TRIBUNGORONTALO.COM, Gorontalo -- Ratusan orang mulai berkumpul di sekitar kantor Yayasan Yaphara Penegak Hak-Hak Rakyat (Yaphara), Kota Gorontalo, Rabu (9/9/2026) pagi.

Massa tersebut merupakan peserta aksi yang direncanakan bergerak menuju Kantor Pelestarian Kebudayaan (KPK) Gorontalo.

Pantauan TribunGorontalo.com hingga pukul 09.28 Wita, jumlah massa yang berkumpul diperkirakan telah mencapai ratusan orang.

Sejak pukul 08.20 Wita, seorang pria mengenakan kemeja merah terlihat mengomandoi massa menggunakan megaphone.

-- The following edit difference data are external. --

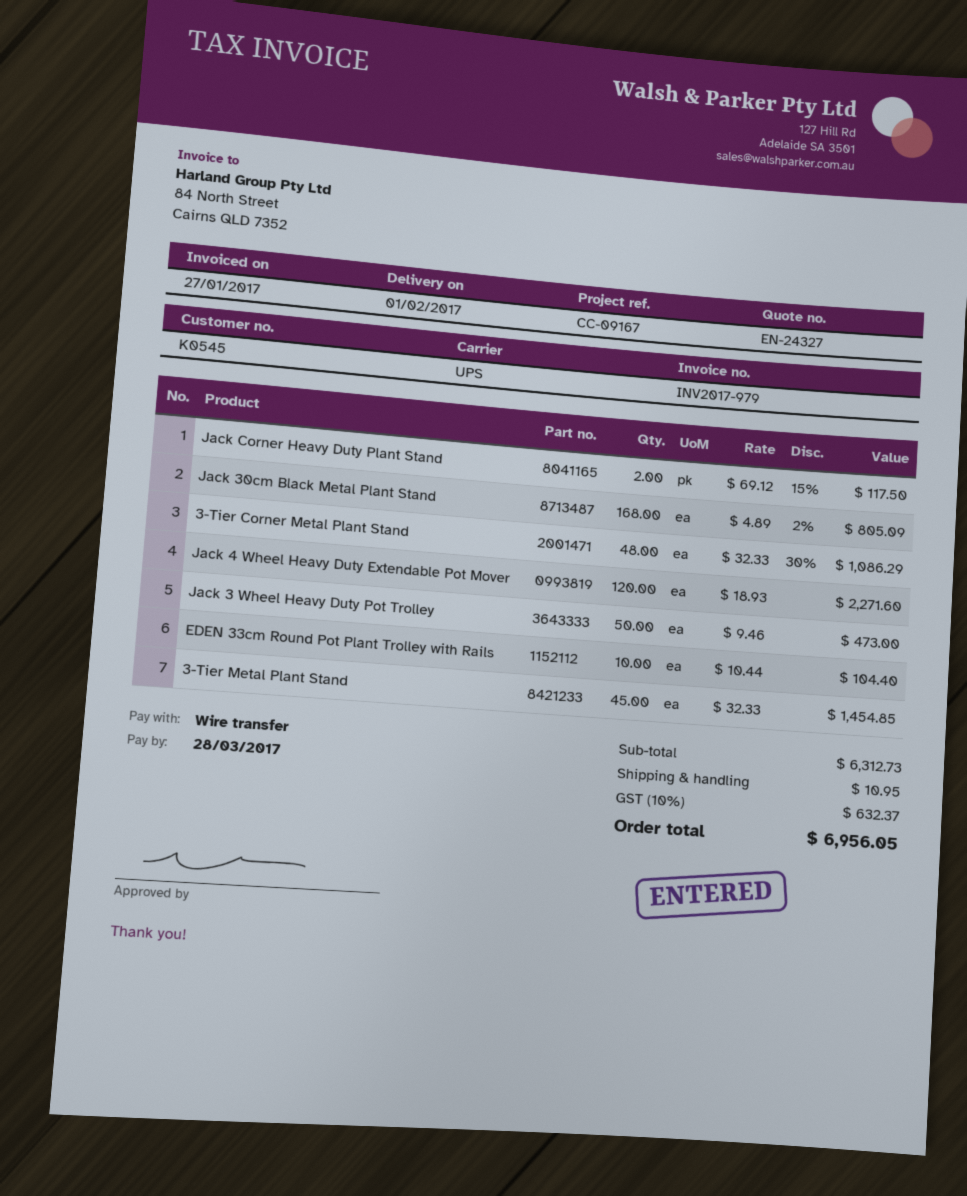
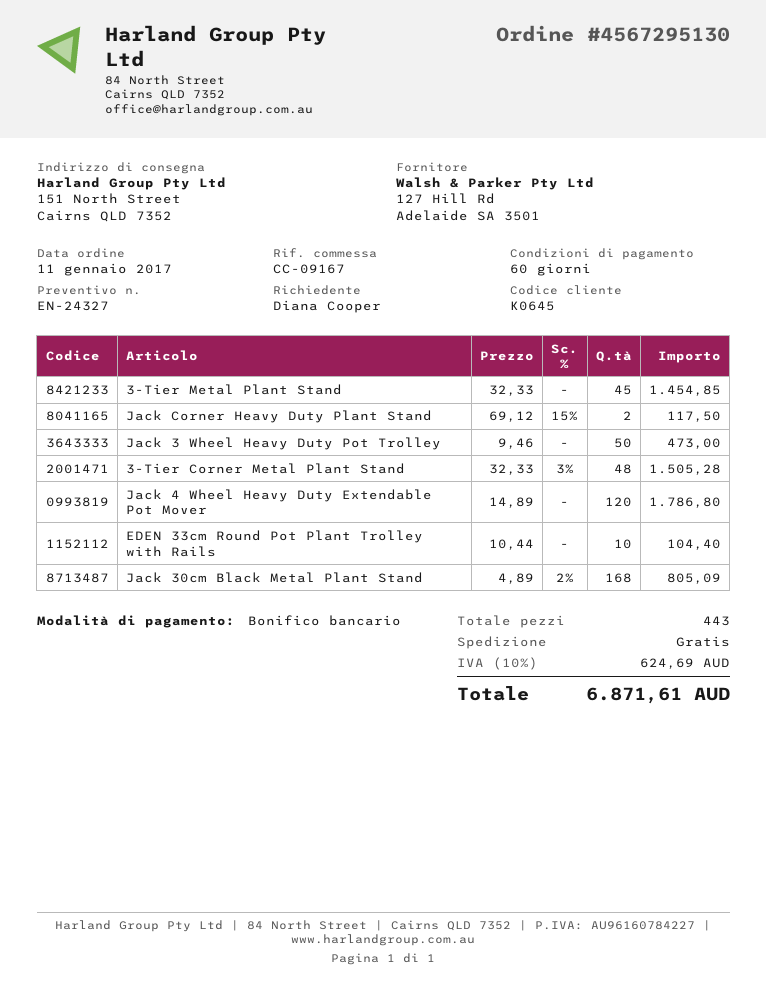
customer number: K0545 -> K0645
3-Tier Corner Metal Plant Stand: 48 x 32.33 - 30% = 1086.29 -> 48 x 32.33 - 3% = 1505.28
Jack 4 Wheel Heavy Duty Extendable Pot Mover: 120 x 18.93 = 2271.60 -> 120 x 14.89 = 1786.80
shipping: 10.95 -> 0.00
tax: 10% = 632.37 -> 10% = 624.69
total: 6956.05 -> 6871.61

Ia berbicara dengan suara lantang sembari mengarahkan peserta aksi yang mulai berdatangan.

Baca juga: Adhan Dambea Sebut Pemda Bisa Cabut Status Cagar Budaya Pakai UU Nomor 11 Tahun 2010

Massa berkumpul di kantor Yayasan Yaphara yang beralamat di Jalan Jaksa Agung Suprapto No. 22, Kelurahan Limba U Dua, Kecamatan Kota Selatan, Kota Gorontalo.

Aksi tersebut sebelumnya direncanakan mulai bergerak pada pukul 09.00 Wita.

Untuk menuju lokasi aksi, massa disiapkan menggunakan tiga bus yang hingga pagi ini terlihat terparkir di sekitar kantor Yayasan Yaphara.

Rencana pengerahan massa dalam jumlah besar ini sebelumnya disampaikan Wali Kota Gorontalo Adhan Dambea saat apel pegawai pada Senin (7/9/2026).

Saat itu, Adhan menyebut sekitar 500 anggota Yaphara akan mengikuti aksi demonstrasi.

"Yayasan Yaphara akan turun sekitar 500 orang akan demo," kata Adhan di hadapan ribuan Aparatur Sipil Negara (ASN).

Adapun kantor yang menjadi tujuan aksi adalah Kantor Pelestarian Kebudayaan (KPK) Gorontalo di Jalan Anggur, Kelurahan Huangobotu, Kecamatan Dungingi, Kota Gorontalo.

KPK merupakan unit pelaksana teknis di bawah Kementerian Kebudayaan yang dibentuk pada April 2026 untuk mengelola warisan budaya di wilayah Provinsi Gorontalo.

Sebelumnya, urusan pelestarian kebudayaan Gorontalo tergabung dalam Balai Pelestarian Kebudayaan (BPK) Wilayah XVII bersama Sulawesi Utara yang berkedudukan di Manado.

Sejak April 2026, Gorontalo memiliki kantor pelestarian kebudayaan sendiri.